• [DIRECTIONS FOR THIS TASK] Please repeat, from the entries that follow, the lines from the one containing "- lancer la" through the one containing "install (-Dskiptests si" exactly, adding nothing.

• [TASK INPUT]
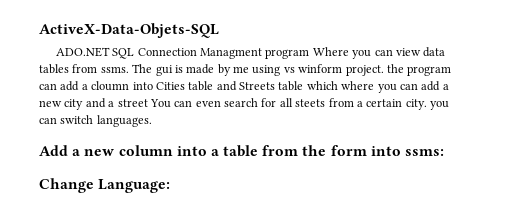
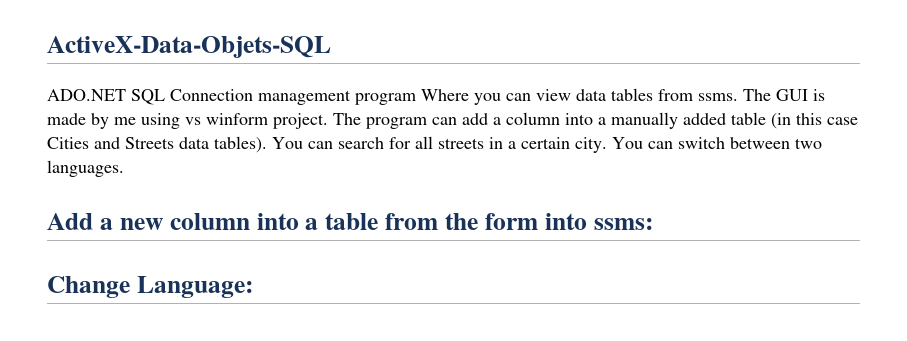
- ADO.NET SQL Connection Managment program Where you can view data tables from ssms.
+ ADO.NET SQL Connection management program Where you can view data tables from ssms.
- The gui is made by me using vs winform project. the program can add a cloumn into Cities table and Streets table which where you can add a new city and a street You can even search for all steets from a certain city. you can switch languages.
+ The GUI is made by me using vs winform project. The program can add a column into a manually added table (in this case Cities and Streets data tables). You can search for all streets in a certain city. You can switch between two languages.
* * *
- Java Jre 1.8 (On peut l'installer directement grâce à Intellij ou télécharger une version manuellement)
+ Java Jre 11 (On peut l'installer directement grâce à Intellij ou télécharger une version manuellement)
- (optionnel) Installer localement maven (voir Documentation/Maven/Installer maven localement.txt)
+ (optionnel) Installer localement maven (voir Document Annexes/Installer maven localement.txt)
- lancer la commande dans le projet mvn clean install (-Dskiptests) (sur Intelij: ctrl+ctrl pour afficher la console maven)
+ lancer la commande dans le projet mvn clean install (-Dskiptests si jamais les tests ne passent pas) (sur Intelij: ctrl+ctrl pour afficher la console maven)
==
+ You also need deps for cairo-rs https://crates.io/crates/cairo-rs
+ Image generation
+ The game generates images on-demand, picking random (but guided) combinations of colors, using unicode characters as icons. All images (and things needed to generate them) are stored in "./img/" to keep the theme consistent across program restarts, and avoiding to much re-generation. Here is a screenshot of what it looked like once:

• [RESULT FOR THIS TASK]
- lancer la commande dans le projet mvn clean install (-Dskiptests) (sur Intelij: ctrl+ctrl pour afficher la console maven)
+ lancer la commande dans le projet mvn clean install (-Dskiptests si jamais les tests ne passent pas) (sur Intelij: ctrl+ctrl pour afficher la console maven)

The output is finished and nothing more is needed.